**Prompt:**
Set down the data below in full and exactly, minus the pictures.

**Data supplied:**

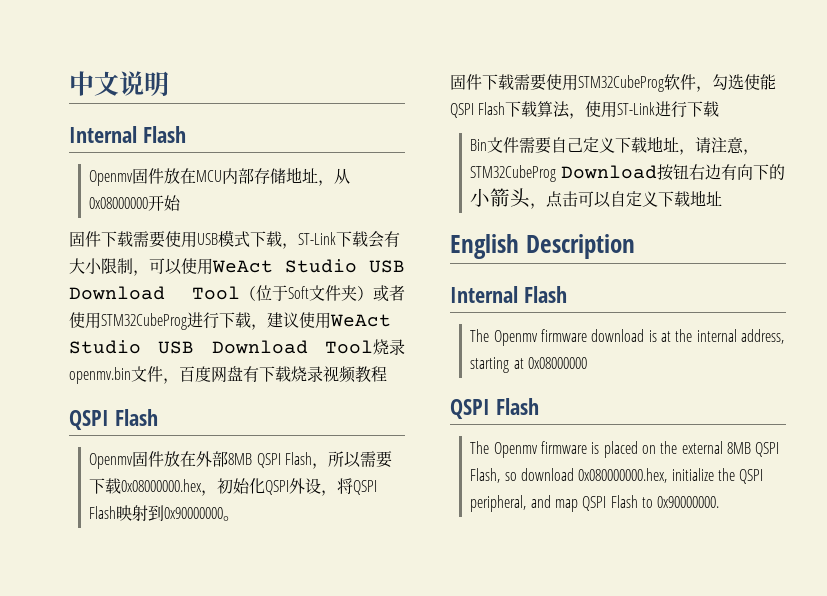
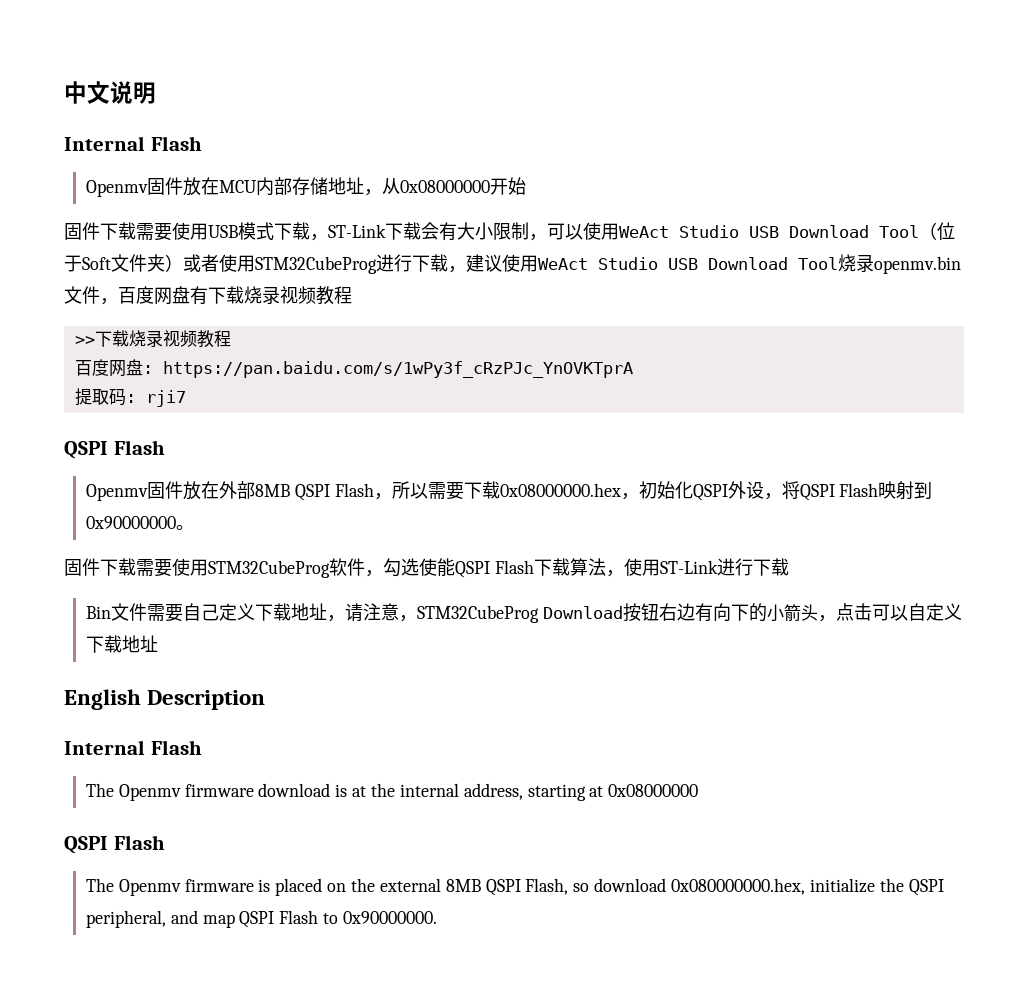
(387, 374) none -> [74,330,231,348] [74,359,633,378] [74,388,186,407] // >>下载烧录视频教程 // 百度网盘: https://pan.baidu.com/s/1wPy3f_cRzPJc_YnOVKTprA // 提取码: rji7

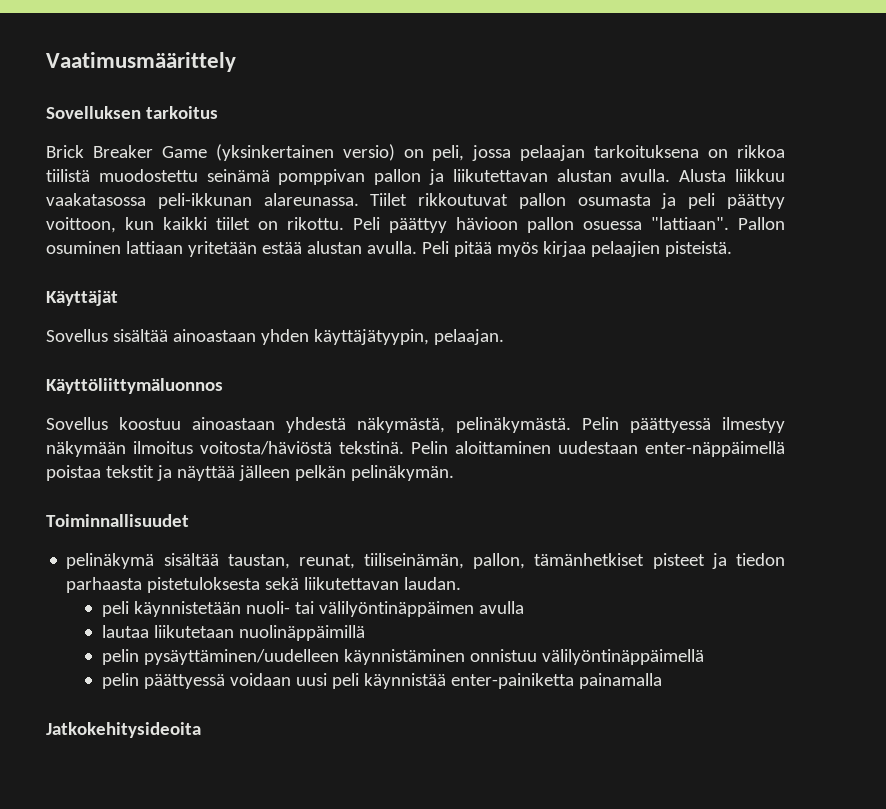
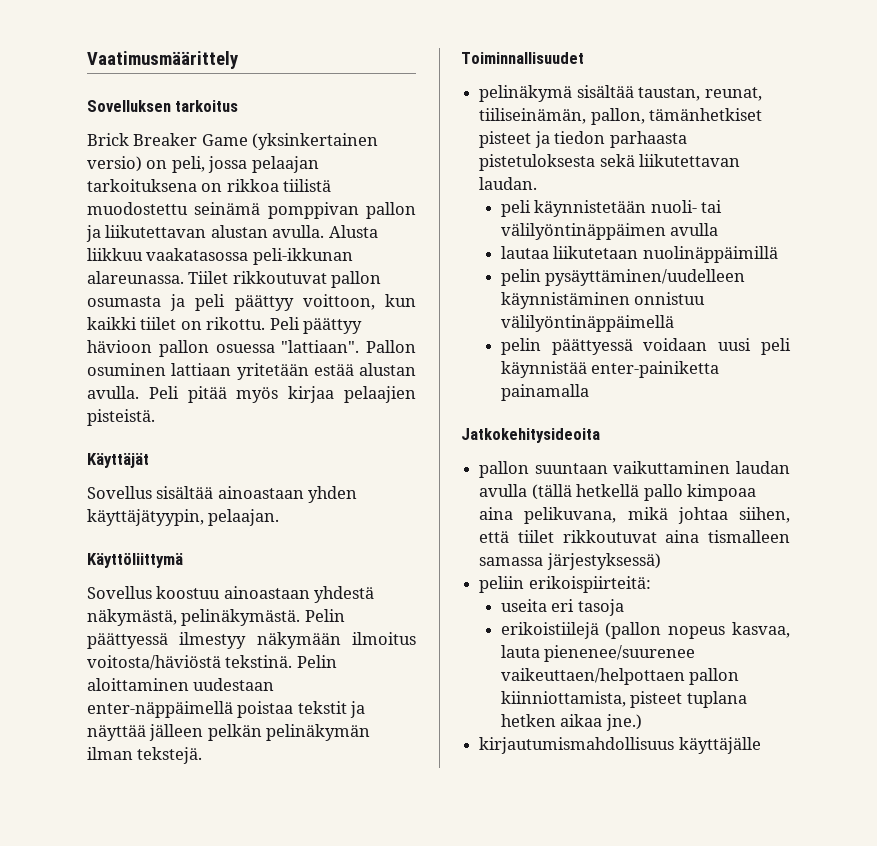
[46,378,223,394] Käyttöliittymäluonnos -> [87,553,183,568] Käyttöliittymä
[350,465,454,481] pelinäkymän. -> [266,724,371,741] [87,747,203,764] pelinäkymän ilman tekstejä.
(201, 730) none -> [479,461,790,478] [479,484,756,501] [479,507,790,524] [479,530,790,543] [479,553,661,570] [479,576,651,593] [500,599,624,616] [500,622,790,639] [500,645,696,662] [500,668,740,685] [500,691,747,708] [500,714,642,731] [479,737,761,754] // pallon suuntaan vaikuttaminen laudan avulla (tällä hetkellä pallo kimpoaa aina pelikuvana, mikä johtaa siihen, että tiilet rikkoutuvat aina tismalleen samassa järjestyksessä) // peliin erikoispiirteitä: // useita eri tasoja // erikoistiilejä (pallon nopeus kasvaa, lauta pienenee/suurenee vaikeuttaen/helpottaen pallon kiinniottamista, pisteet tuplana hetken aikaa jne.) // kirjautumismahdollisuus käyttäjälle

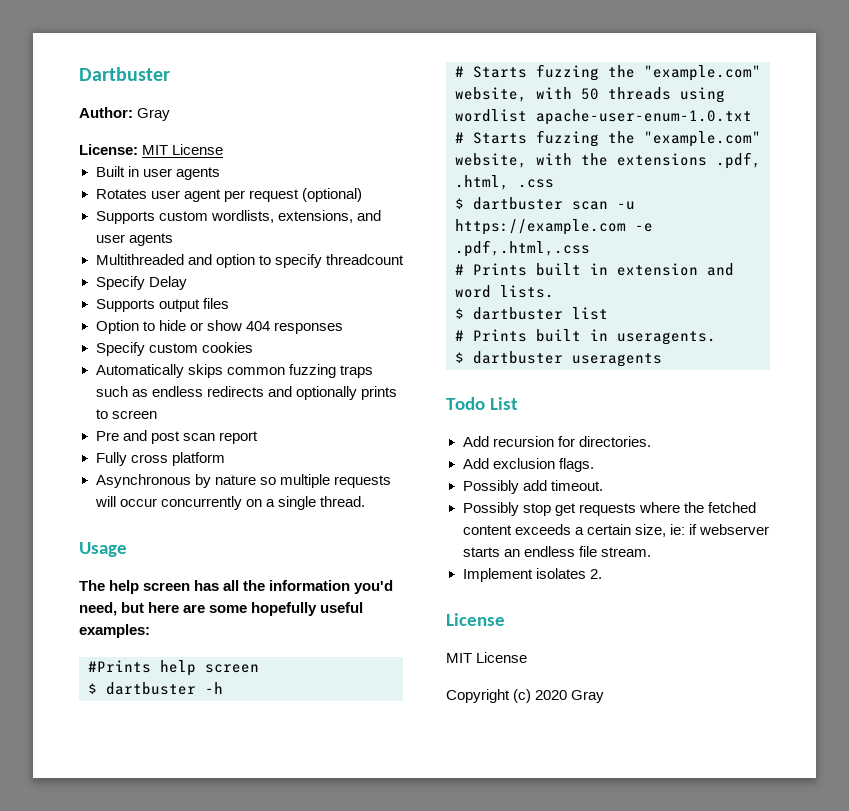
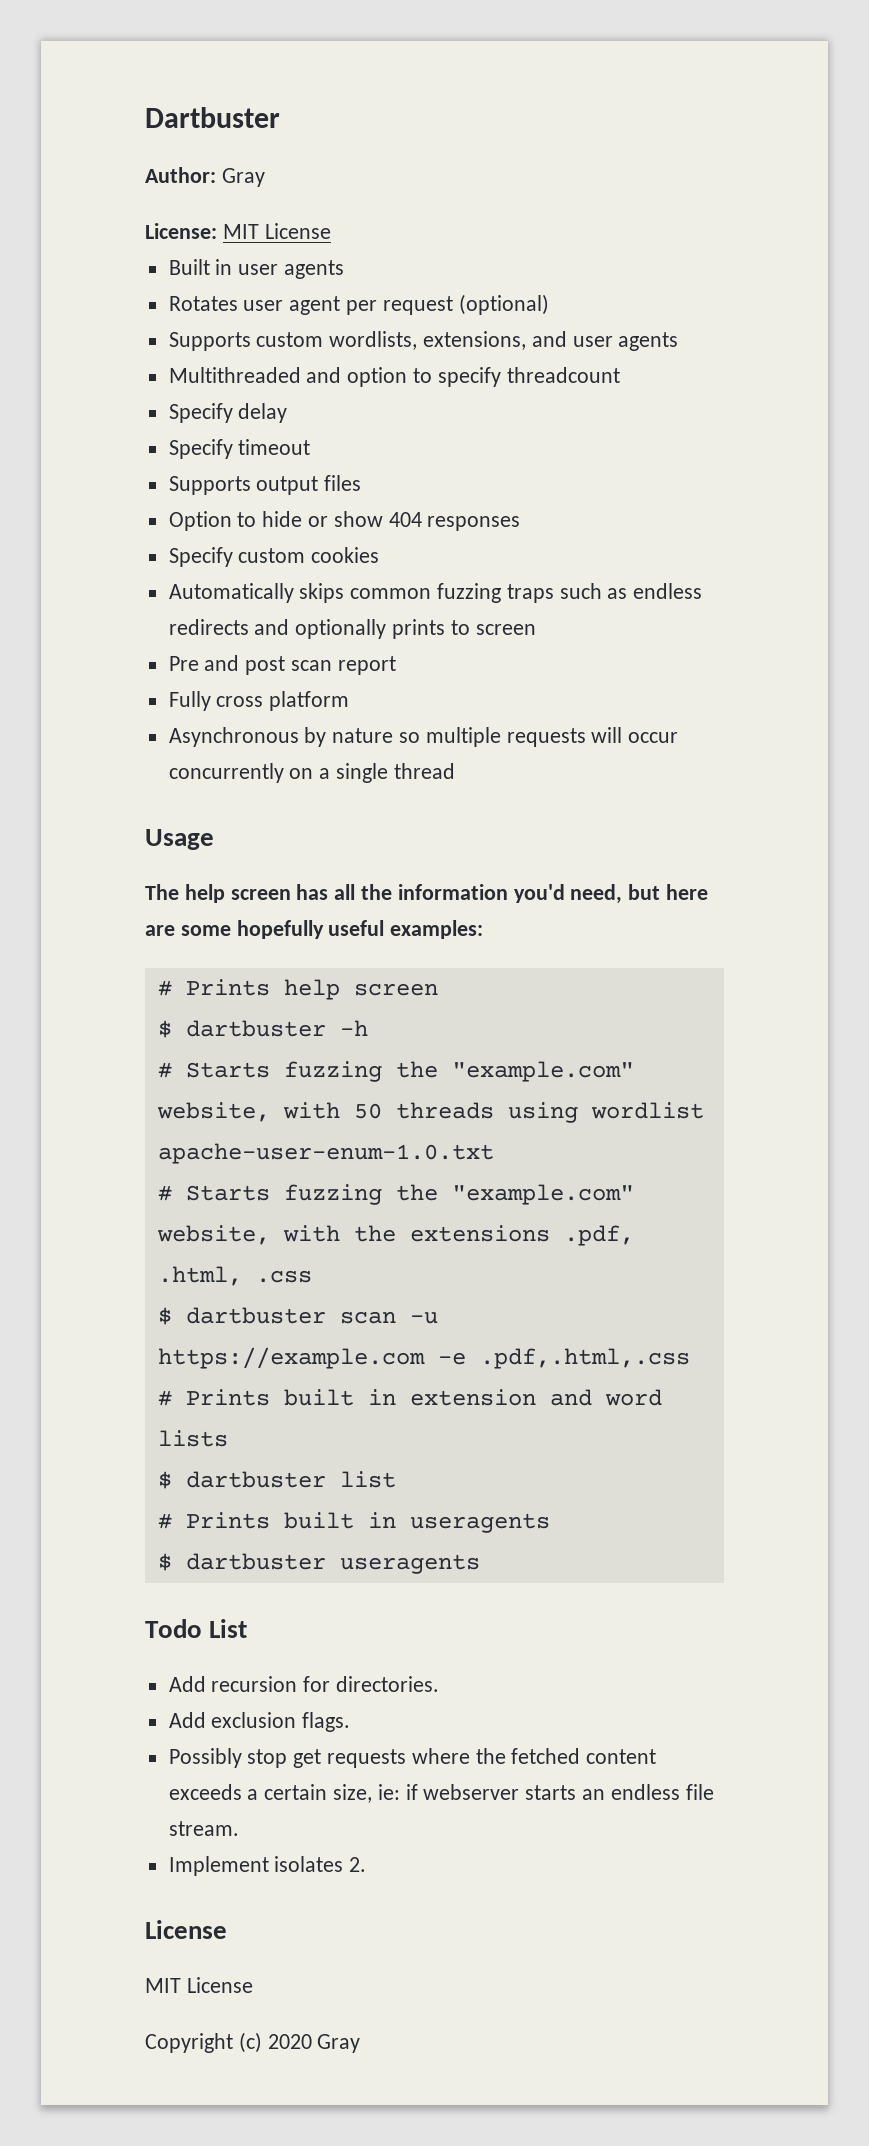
[148,276,187,290] Delay -> [238,403,288,423] [168,439,311,459] delay // Specify timeout
[319,496,365,507] thread. -> [393,763,455,779] thread
[88,660,151,673] #Prints -> [157,979,270,996] # Prints
[500,285,554,298] lists. -> [157,1430,228,1447] lists
[617,331,716,345] useragents. -> [409,1513,550,1533] useragents
[462,480,603,494] // Possibly add timeout. -> (351, 1722) none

**Result for this task:**
(387, 374) none -> [74,330,231,348] [74,359,633,378] [74,388,186,407] // >>下载烧录视频教程 // 百度网盘: https://pan.baidu.com/s/1wPy3f_cRzPJc_YnOVKTprA // 提取码: rji7

[46,378,223,394] Käyttöliittymäluonnos -> [87,553,183,568] Käyttöliittymä
[350,465,454,481] pelinäkymän. -> [266,724,371,741] [87,747,203,764] pelinäkymän ilman tekstejä.
(201, 730) none -> [479,461,790,478] [479,484,756,501] [479,507,790,524] [479,530,790,543] [479,553,661,570] [479,576,651,593] [500,599,624,616] [500,622,790,639] [500,645,696,662] [500,668,740,685] [500,691,747,708] [500,714,642,731] [479,737,761,754] // pallon suuntaan vaikuttaminen laudan avulla (tällä hetkellä pallo kimpoaa aina pelikuvana, mikä johtaa siihen, että tiilet rikkoutuvat aina tismalleen samassa järjestyksessä) // peliin erikoispiirteitä: // useita eri tasoja // erikoistiilejä (pallon nopeus kasvaa, lauta pienenee/suurenee vaikeuttaen/helpottaen pallon kiinniottamista, pisteet tuplana hetken aikaa jne.) // kirjautumismahdollisuus käyttäjälle

[148,276,187,290] Delay -> [238,403,288,423] [168,439,311,459] delay // Specify timeout
[319,496,365,507] thread. -> [393,763,455,779] thread
[88,660,151,673] #Prints -> [157,979,270,996] # Prints
[500,285,554,298] lists. -> [157,1430,228,1447] lists
[617,331,716,345] useragents. -> [409,1513,550,1533] useragents
[462,480,603,494] // Possibly add timeout. -> (351, 1722) none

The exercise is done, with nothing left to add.